Nobel’in vasiyetine göre Barış Ödülü, “bir önceki yıl uluslar arasında kardeşliği geliştirmek, daimi orduları kaldırmak veya azaltmak, barışı korumak ve ilerletmek adına en fazla veya en iyi çalışmayı yapan kişiye” verilmeliydi. Ve bu ödül, Norveç Parlamentosu tarafından seçilen beş kişilik bir komite tarafından, siyasi etkilerden uzak şekilde verilmeliydi.
Ancak zamanla, Barış Ödülü amacından saparak Batılı ülkelerin siyasi çıkarlarını ilerletmek için bir araç haline geldi. Artık bu ödül, batılı savaş suçlularına ya da doğuda Batı’nın piyonu olmayı kabul eden iş birlikçilere verilir oldu. Ödül artık “Siyasi Nobel” olarak anılmalıdır.
Trump Aday Listesinde
Donald Trump’ın adı ilk kez 2018 yılında, Kuzey Kore lideriyle yaptığı görüşme ve Asya’daki gerginliği azalttığı iddiasıyla Nobel Barış Ödülü için gündeme geldi. Fakat bu görüşme gerçekten barış mı getirdi? Uzmanlar bunun tam aksini düşünüyor: Gerçek ve kalıcı hiçbir anlaşma sağlanmadı; bölgedeki gerginlik ve silahlanma yarışı devam etti.

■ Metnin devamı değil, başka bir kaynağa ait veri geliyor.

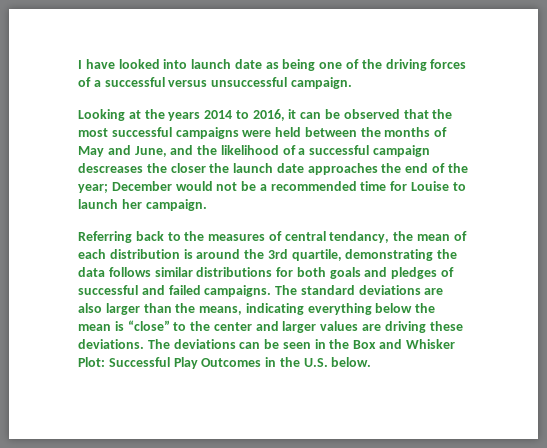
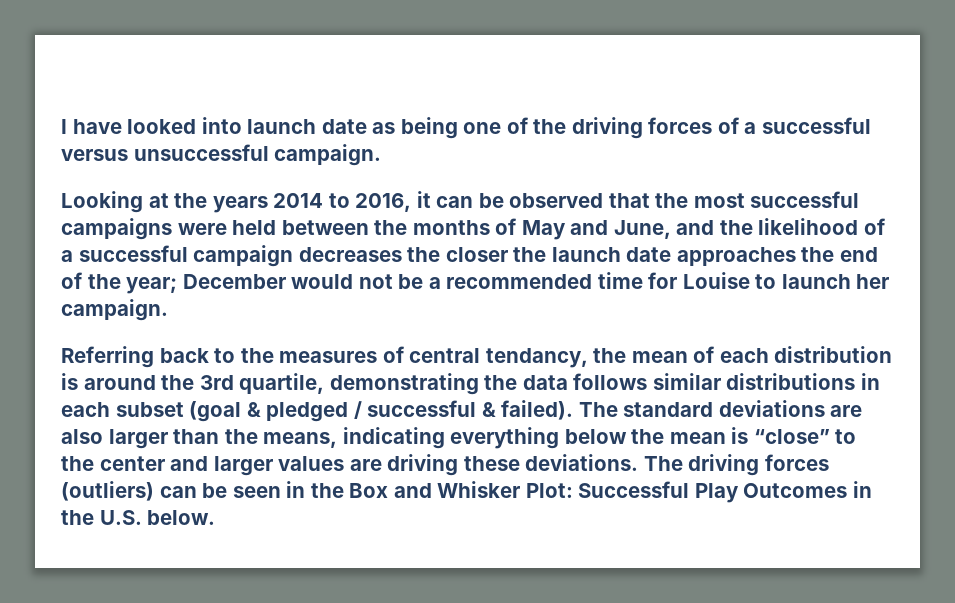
[78,163,143,173] descreases -> [298,247,402,262] decreases
[276,267,455,279] [78,285,272,297] for both goals and pledges of successful and failed campaigns. -> [860,373,880,390] [61,400,574,422] in each subset (goal & pledged / successful & failed).
[173,339,236,349] deviations -> [688,454,829,476] [61,481,154,501] driving forces (outliers)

Trump, sonrasında nükleer anlaşmadan çekildi, İran’a yönelik yaptırımları artırdı, İsrail’i koşulsuz destekledi ve hatta askeri saldırı tehditlerinde bulundu. Bu adımlar, barış değil, daha fazla istikrarsızlık getirdi.
İkinci başkanlık döneminde Trump, yine barış ve güvenlik vaatleriyle seçim kampanyasına başladı. Ancak vaat ettiği hiçbir barış adımı gerçekleşmedi. Ukrayna savaşını bitirme vaadi de boş çıktı. Uzmanlara göre, Gazze savaşında İsrail’e destek vererek Filistin halkına karşı işlenen suçların ortağı oldu.